I am also open to suggestions about a better place (machine-combiner???) to implement the transformation. If I have the information of the cycles of 32 and 64bit mul, I can consider more constants such as C = (2^m + 1) * (2^n+1), C = (2^m + 1) * 2^n + 1, or C = ((2^m + 1) * 2^n + 1) * 2^p

Diff Detail

Repository
rL LLVM

Event Timeline

haicheng updated this revision to Diff 75789.Oct 25 2016, 2:23 PM
haicheng retitled this revision from to [AArch64] Lower multiplication by a constant int to shl+add+shl.
haicheng updated this object.
haicheng added reviewers: mcrosier, Gerolf.
haicheng set the repository for this revision to rL LLVM.
haicheng added a subscriber: llvm-commits.

Hi Haicheng,

This looks simple enough to be worth, even if the benefit is probably very small. But as it is, the code is complicating one part of two identical twins (positive and negative) and not the other, which complicates the code.

I recommend you to change that part of the code entirely into setting temporary variables, like +1/-1 ISD::ADD/ISD::SUB, based on the result of isNonNegative, and use the same piece of code for both paths.

A more generic approach could be done with some smarter constant-splitting, but this patch is simple as it is and there is already plenty of prior art for that, so let's stick to the pattern.

Also, I was expecting a much larger body of tests, with different constant sizes, multiple edge cases, and those that cannot be done, remaining a mul.

I have some comments inline, but my only additional question is: What is the motivation behind this? Benchmark numbers? Can you share them?

cheers,
--renato

lib/Target/AArch64/AArch64ISelLowering.cpp
7624

why not early return?

why is this not a problem for the previous case as well?

7633

Shift is not a good name, since this implies the "shift amount" not the "shifted value".

test/CodeGen/AArch64/mul_pow2.ll
5

You say "shift+add+shift" but your tests are on the form "add+shift".

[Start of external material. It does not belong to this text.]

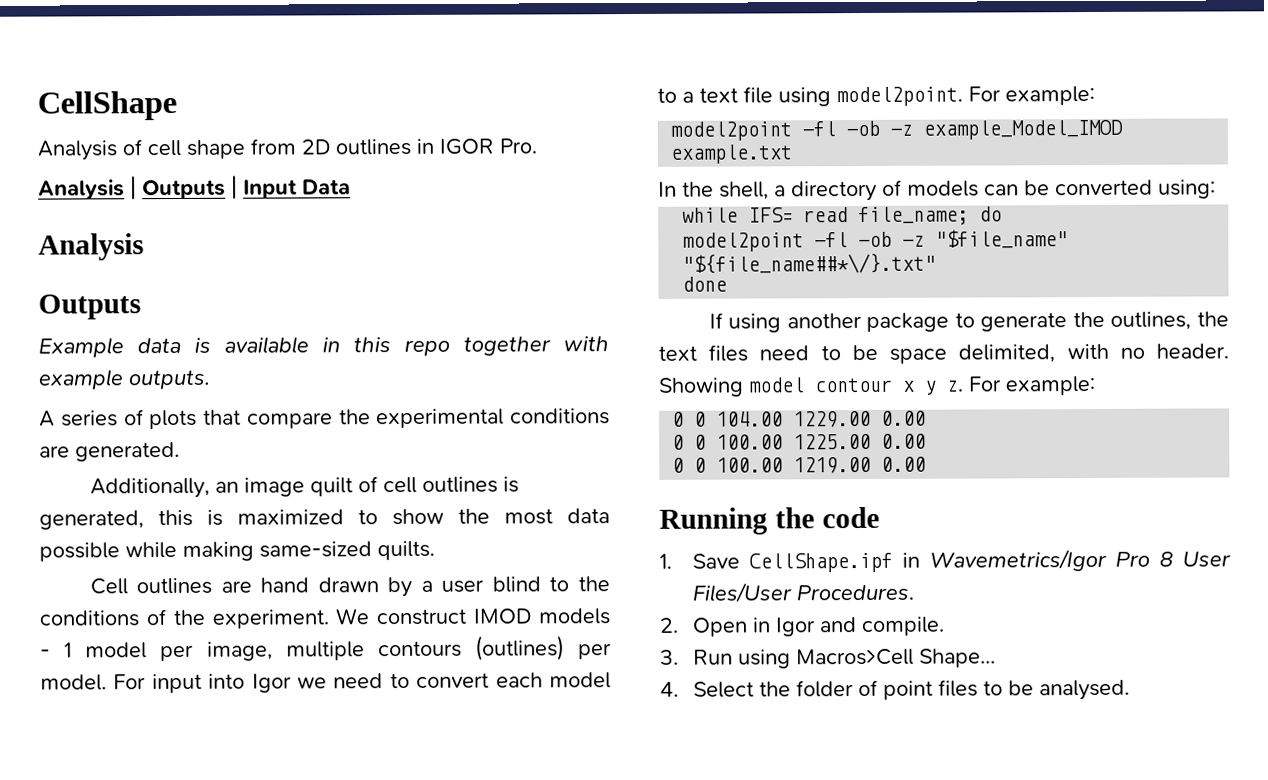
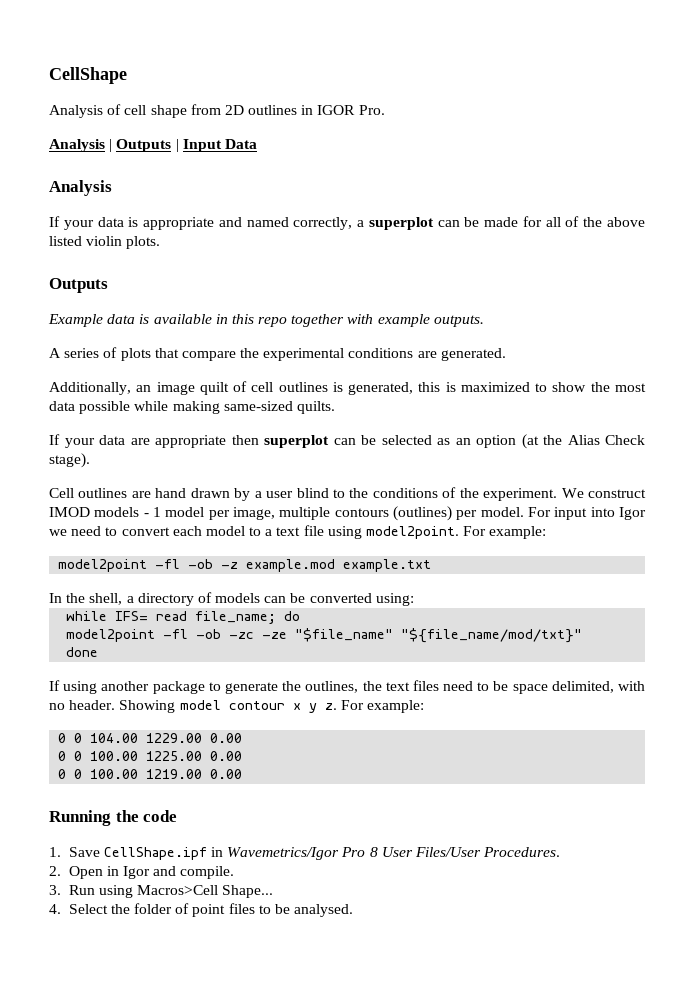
(144, 247) none -> [49,216,645,230] [49,236,161,249] // If your data is appropriate and named correctly, a superplot can be made for all of the above listed violin plots.
(435, 550) none -> [49,434,645,449] [49,453,90,468] // If your data are appropriate then superplot can be selected as an option (at the Alias Check stage).
[923,119,1124,140] example_Model_IMOD -> [246,559,336,572] example.mod
[902,229,1069,249] [682,252,937,274] -z "$file_name" "${file_name##*\/}.txt" -> [229,628,583,643] -zc -ze "$file_name" "${file_name/mod/txt}"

Gerolf edited edge metadata.Oct 27 2016, 7:29 PM

Hi Haicheng,

I just have a few observations/food for thought:

  • Nit: In your Summary I think you swapped n and m in your code snippets vs your formulas. Your code is correct though.
  • The 2^N-1 * 2^M reduction increases code size, so it should not fire under Oz. Otherwise similar consideration as to your major case apply
  • The 2^N+1 * 2^M reduction increases schedule height (at least on most processors). It might also increase code when e.g. add+mul could be combined to madd. But when code size is *not* a concern and latency(lsl) + 1 < latency (mul), latency(madd) it should always be a win. But that target dependence is not checked in your code yet.
  • I would look at the machine combiner only for cases that need more global scheduling context to decide

Like Renato I'm also curious about your gains. How big? Which benchmarks?

Cheers
Gerolf

haicheng updated this object.Oct 28 2016, 9:52 AM
haicheng edited edge metadata.
haicheng updated this revision to Diff 76308.Oct 29 2016, 8:49 AM

Rewrite performMulCombine(), make the conversion a little less conservative to improve the performance and reduce the compilation time, add more tests.

Thank you, Renato. I rewrote my change and added more tests, please let me know if I did what you recommended.

I have some comments inline, but my only additional question is: What is the motivation behind this? Benchmark numbers? Can you share them?

The biggest motivation is that GCC can do this, but LLVM cannot. My patch is conservative and it does not make big change to the performance. I have not observed any noticeable regression, but the gain is small. spec2006/h264ref and spec2006/povray have around 1% improvement. One internal benchmark which is integer multiplication centric has much larger improvement.

rengolin added inline comments.Oct 29 2016, 9:02 AM
test/CodeGen/AArch64/mul_pow2.ll
279

Please use {{w[0-9]+}} instead of w8.

The biggest motivation is that GCC can do this, but LLVM cannot. My patch is conservative and it does not make big change to the performance. I have not observed any noticeable regression, but the gain is small. spec2006/h264ref and spec2006/povray have around 1% improvement. One internal benchmark which is integer multiplication centric has much larger improvement.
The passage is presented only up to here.